Task requirements:
Please reproduce the data in its entirety, word for word.

------ Data provided ------

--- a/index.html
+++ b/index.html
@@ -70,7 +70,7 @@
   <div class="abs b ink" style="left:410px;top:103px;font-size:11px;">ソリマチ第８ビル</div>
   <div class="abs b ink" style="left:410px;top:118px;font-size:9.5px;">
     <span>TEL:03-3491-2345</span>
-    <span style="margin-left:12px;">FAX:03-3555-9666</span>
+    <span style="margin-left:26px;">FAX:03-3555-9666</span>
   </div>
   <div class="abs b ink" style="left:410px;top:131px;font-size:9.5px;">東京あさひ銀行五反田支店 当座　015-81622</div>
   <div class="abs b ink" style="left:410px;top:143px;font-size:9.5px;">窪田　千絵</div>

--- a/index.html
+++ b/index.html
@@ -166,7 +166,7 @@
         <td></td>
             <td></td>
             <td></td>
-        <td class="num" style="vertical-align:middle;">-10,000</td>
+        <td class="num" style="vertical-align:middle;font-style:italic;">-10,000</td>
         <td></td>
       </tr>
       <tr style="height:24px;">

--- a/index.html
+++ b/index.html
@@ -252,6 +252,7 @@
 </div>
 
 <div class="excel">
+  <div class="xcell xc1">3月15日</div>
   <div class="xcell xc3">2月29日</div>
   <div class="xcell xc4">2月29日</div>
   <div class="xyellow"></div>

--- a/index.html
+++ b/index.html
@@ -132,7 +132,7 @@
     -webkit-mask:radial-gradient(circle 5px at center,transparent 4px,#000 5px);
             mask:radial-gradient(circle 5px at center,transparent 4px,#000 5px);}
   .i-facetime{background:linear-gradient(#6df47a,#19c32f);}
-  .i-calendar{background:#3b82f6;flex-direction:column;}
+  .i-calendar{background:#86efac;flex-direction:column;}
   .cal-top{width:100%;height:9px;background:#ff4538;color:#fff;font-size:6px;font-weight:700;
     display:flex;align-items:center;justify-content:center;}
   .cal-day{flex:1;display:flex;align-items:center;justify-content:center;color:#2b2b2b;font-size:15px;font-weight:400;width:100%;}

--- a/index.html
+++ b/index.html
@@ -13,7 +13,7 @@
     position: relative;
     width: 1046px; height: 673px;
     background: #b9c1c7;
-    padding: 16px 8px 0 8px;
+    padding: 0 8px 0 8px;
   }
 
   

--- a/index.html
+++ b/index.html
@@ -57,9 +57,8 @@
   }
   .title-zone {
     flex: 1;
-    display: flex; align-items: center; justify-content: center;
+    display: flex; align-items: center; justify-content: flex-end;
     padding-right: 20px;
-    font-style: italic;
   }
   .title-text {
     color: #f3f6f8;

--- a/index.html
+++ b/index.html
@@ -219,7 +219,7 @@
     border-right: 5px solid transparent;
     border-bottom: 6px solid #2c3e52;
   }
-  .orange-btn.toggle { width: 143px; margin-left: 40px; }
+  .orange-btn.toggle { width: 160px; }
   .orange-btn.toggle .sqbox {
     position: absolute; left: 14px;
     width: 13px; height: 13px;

------

Expected answer:
--- a/index.html
+++ b/index.html
@@ -70,7 +70,7 @@
   <div class="abs b ink" style="left:410px;top:103px;font-size:11px;">ソリマチ第８ビル</div>
   <div class="abs b ink" style="left:410px;top:118px;font-size:9.5px;">
     <span>TEL:03-3491-2345</span>
-    <span style="margin-left:12px;">FAX:03-3555-9666</span>
+    <span style="margin-left:26px;">FAX:03-3555-9666</span>
   </div>
   <div class="abs b ink" style="left:410px;top:131px;font-size:9.5px;">東京あさひ銀行五反田支店 当座　015-81622</div>
   <div class="abs b ink" style="left:410px;top:143px;font-size:9.5px;">窪田　千絵</div>

--- a/index.html
+++ b/index.html
@@ -166,7 +166,7 @@
         <td></td>
             <td></td>
             <td></td>
-        <td class="num" style="vertical-align:middle;">-10,000</td>
+        <td class="num" style="vertical-align:middle;font-style:italic;">-10,000</td>
         <td></td>
       </tr>
       <tr style="height:24px;">

--- a/index.html
+++ b/index.html
@@ -252,6 +252,7 @@
 </div>
 
 <div class="excel">
+  <div class="xcell xc1">3月15日</div>
   <div class="xcell xc3">2月29日</div>
   <div class="xcell xc4">2月29日</div>
   <div class="xyellow"></div>

--- a/index.html
+++ b/index.html
@@ -132,7 +132,7 @@
     -webkit-mask:radial-gradient(circle 5px at center,transparent 4px,#000 5px);
             mask:radial-gradient(circle 5px at center,transparent 4px,#000 5px);}
   .i-facetime{background:linear-gradient(#6df47a,#19c32f);}
-  .i-calendar{background:#3b82f6;flex-direction:column;}
+  .i-calendar{background:#86efac;flex-direction:column;}
   .cal-top{width:100%;height:9px;background:#ff4538;color:#fff;font-size:6px;font-weight:700;
     display:flex;align-items:center;justify-content:center;}
   .cal-day{flex:1;display:flex;align-items:center;justify-content:center;color:#2b2b2b;font-size:15px;font-weight:400;width:100%;}

--- a/index.html
+++ b/index.html
@@ -13,7 +13,7 @@
     position: relative;
     width: 1046px; height: 673px;
     background: #b9c1c7;
-    padding: 16px 8px 0 8px;
+    padding: 0 8px 0 8px;
   }
 
   

--- a/index.html
+++ b/index.html
@@ -57,9 +57,8 @@
   }
   .title-zone {
     flex: 1;
-    display: flex; align-items: center; justify-content: center;
+    display: flex; align-items: center; justify-content: flex-end;
     padding-right: 20px;
-    font-style: italic;
   }
   .title-text {
     color: #f3f6f8;

--- a/index.html
+++ b/index.html
@@ -219,7 +219,7 @@
     border-right: 5px solid transparent;
     border-bottom: 6px solid #2c3e52;
   }
-  .orange-btn.toggle { width: 143px; margin-left: 40px; }
+  .orange-btn.toggle { width: 160px; }
   .orange-btn.toggle .sqbox {
     position: absolute; left: 14px;
     width: 13px; height: 13px;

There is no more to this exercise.